◆ LISTED RECORDS:
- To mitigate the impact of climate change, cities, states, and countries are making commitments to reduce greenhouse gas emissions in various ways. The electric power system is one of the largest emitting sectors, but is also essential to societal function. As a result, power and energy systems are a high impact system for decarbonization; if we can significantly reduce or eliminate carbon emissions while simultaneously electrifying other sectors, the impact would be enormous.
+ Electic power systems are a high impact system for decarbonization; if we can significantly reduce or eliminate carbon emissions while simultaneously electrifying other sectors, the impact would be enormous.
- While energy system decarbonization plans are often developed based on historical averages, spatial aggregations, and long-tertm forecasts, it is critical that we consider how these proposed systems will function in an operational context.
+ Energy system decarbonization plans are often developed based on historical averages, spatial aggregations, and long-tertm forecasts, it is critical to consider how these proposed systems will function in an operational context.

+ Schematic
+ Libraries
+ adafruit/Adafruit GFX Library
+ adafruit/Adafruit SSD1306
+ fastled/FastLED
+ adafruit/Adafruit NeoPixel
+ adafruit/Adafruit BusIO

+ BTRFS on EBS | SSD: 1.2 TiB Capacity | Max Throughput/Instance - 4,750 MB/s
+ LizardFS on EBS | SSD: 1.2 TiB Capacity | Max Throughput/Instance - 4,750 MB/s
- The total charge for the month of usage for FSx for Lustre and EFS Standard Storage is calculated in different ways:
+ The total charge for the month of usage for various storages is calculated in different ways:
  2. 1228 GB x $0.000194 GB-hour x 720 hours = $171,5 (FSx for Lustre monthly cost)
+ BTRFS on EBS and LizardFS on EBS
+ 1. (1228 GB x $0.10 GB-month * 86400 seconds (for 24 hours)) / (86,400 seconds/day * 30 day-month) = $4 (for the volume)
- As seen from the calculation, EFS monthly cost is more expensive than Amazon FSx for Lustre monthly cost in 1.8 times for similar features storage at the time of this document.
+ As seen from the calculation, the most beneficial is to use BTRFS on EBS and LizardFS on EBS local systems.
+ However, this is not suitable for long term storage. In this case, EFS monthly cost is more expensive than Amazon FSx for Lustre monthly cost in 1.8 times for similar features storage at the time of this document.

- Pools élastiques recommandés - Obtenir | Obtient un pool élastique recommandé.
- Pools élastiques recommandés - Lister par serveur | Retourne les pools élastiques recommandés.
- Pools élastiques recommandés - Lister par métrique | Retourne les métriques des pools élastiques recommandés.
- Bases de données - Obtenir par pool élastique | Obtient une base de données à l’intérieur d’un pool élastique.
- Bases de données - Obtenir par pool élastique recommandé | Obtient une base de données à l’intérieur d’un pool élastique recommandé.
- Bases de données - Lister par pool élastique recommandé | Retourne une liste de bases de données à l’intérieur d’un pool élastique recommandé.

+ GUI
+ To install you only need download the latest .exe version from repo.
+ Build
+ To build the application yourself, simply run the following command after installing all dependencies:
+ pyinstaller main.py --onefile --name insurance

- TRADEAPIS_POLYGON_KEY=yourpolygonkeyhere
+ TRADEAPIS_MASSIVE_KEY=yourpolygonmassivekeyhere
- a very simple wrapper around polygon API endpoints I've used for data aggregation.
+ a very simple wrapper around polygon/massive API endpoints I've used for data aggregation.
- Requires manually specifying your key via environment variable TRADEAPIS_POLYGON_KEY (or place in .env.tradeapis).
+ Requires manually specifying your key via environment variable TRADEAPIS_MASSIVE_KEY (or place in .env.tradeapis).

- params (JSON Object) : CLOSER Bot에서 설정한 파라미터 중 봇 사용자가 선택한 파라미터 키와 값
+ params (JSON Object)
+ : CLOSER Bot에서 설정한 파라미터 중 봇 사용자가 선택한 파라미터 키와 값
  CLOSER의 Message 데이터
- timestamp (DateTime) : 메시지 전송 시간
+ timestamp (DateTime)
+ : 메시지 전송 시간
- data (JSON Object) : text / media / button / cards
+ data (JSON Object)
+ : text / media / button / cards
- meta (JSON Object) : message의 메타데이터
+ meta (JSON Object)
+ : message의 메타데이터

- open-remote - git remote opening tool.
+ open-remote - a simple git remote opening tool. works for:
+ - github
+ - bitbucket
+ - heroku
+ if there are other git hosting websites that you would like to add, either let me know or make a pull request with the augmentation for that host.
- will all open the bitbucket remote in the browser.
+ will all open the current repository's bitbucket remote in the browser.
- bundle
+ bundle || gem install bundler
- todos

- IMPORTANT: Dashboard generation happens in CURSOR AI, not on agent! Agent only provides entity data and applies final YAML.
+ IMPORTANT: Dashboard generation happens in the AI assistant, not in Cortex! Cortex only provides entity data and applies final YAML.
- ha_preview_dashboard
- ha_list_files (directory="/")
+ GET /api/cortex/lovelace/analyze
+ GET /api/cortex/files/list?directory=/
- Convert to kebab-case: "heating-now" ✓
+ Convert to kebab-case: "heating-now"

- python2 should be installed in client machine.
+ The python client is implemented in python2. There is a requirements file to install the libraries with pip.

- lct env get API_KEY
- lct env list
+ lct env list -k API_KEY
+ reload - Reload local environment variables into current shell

◆ TASK OBJECTIVE:
Could you give every entry again, exactly as written?

◆ WRITTEN RESPONSE:
- To mitigate the impact of climate change, cities, states, and countries are making commitments to reduce greenhouse gas emissions in various ways. The electric power system is one of the largest emitting sectors, but is also essential to societal function. As a result, power and energy systems are a high impact system for decarbonization; if we can significantly reduce or eliminate carbon emissions while simultaneously electrifying other sectors, the impact would be enormous.
+ Electic power systems are a high impact system for decarbonization; if we can significantly reduce or eliminate carbon emissions while simultaneously electrifying other sectors, the impact would be enormous.
- While energy system decarbonization plans are often developed based on historical averages, spatial aggregations, and long-tertm forecasts, it is critical that we consider how these proposed systems will function in an operational context.
+ Energy system decarbonization plans are often developed based on historical averages, spatial aggregations, and long-tertm forecasts, it is critical to consider how these proposed systems will function in an operational context.

+ Schematic
+ Libraries
+ adafruit/Adafruit GFX Library
+ adafruit/Adafruit SSD1306
+ fastled/FastLED
+ adafruit/Adafruit NeoPixel
+ adafruit/Adafruit BusIO

+ BTRFS on EBS | SSD: 1.2 TiB Capacity | Max Throughput/Instance - 4,750 MB/s
+ LizardFS on EBS | SSD: 1.2 TiB Capacity | Max Throughput/Instance - 4,750 MB/s
- The total charge for the month of usage for FSx for Lustre and EFS Standard Storage is calculated in different ways:
+ The total charge for the month of usage for various storages is calculated in different ways:
  2. 1228 GB x $0.000194 GB-hour x 720 hours = $171,5 (FSx for Lustre monthly cost)
+ BTRFS on EBS and LizardFS on EBS
+ 1. (1228 GB x $0.10 GB-month * 86400 seconds (for 24 hours)) / (86,400 seconds/day * 30 day-month) = $4 (for the volume)
- As seen from the calculation, EFS monthly cost is more expensive than Amazon FSx for Lustre monthly cost in 1.8 times for similar features storage at the time of this document.
+ As seen from the calculation, the most beneficial is to use BTRFS on EBS and LizardFS on EBS local systems.
+ However, this is not suitable for long term storage. In this case, EFS monthly cost is more expensive than Amazon FSx for Lustre monthly cost in 1.8 times for similar features storage at the time of this document.

- Pools élastiques recommandés - Obtenir | Obtient un pool élastique recommandé.
- Pools élastiques recommandés - Lister par serveur | Retourne les pools élastiques recommandés.
- Pools élastiques recommandés - Lister par métrique | Retourne les métriques des pools élastiques recommandés.
- Bases de données - Obtenir par pool élastique | Obtient une base de données à l’intérieur d’un pool élastique.
- Bases de données - Obtenir par pool élastique recommandé | Obtient une base de données à l’intérieur d’un pool élastique recommandé.
- Bases de données - Lister par pool élastique recommandé | Retourne une liste de bases de données à l’intérieur d’un pool élastique recommandé.

+ GUI
+ To install you only need download the latest .exe version from repo.
+ Build
+ To build the application yourself, simply run the following command after installing all dependencies:
+ pyinstaller main.py --onefile --name insurance

- TRADEAPIS_POLYGON_KEY=yourpolygonkeyhere
+ TRADEAPIS_MASSIVE_KEY=yourpolygonmassivekeyhere
- a very simple wrapper around polygon API endpoints I've used for data aggregation.
+ a very simple wrapper around polygon/massive API endpoints I've used for data aggregation.
- Requires manually specifying your key via environment variable TRADEAPIS_POLYGON_KEY (or place in .env.tradeapis).
+ Requires manually specifying your key via environment variable TRADEAPIS_MASSIVE_KEY (or place in .env.tradeapis).

- params (JSON Object) : CLOSER Bot에서 설정한 파라미터 중 봇 사용자가 선택한 파라미터 키와 값
+ params (JSON Object)
+ : CLOSER Bot에서 설정한 파라미터 중 봇 사용자가 선택한 파라미터 키와 값
  CLOSER의 Message 데이터
- timestamp (DateTime) : 메시지 전송 시간
+ timestamp (DateTime)
+ : 메시지 전송 시간
- data (JSON Object) : text / media / button / cards
+ data (JSON Object)
+ : text / media / button / cards
- meta (JSON Object) : message의 메타데이터
+ meta (JSON Object)
+ : message의 메타데이터

- open-remote - git remote opening tool.
+ open-remote - a simple git remote opening tool. works for:
+ - github
+ - bitbucket
+ - heroku
+ if there are other git hosting websites that you would like to add, either let me know or make a pull request with the augmentation for that host.
- will all open the bitbucket remote in the browser.
+ will all open the current repository's bitbucket remote in the browser.
- bundle
+ bundle || gem install bundler
- todos

- IMPORTANT: Dashboard generation happens in CURSOR AI, not on agent! Agent only provides entity data and applies final YAML.
+ IMPORTANT: Dashboard generation happens in the AI assistant, not in Cortex! Cortex only provides entity data and applies final YAML.
- ha_preview_dashboard
- ha_list_files (directory="/")
+ GET /api/cortex/lovelace/analyze
+ GET /api/cortex/files/list?directory=/
- Convert to kebab-case: "heating-now" ✓
+ Convert to kebab-case: "heating-now"

- python2 should be installed in client machine.
+ The python client is implemented in python2. There is a requirements file to install the libraries with pip.

- lct env get API_KEY
- lct env list
+ lct env list -k API_KEY
+ reload - Reload local environment variables into current shell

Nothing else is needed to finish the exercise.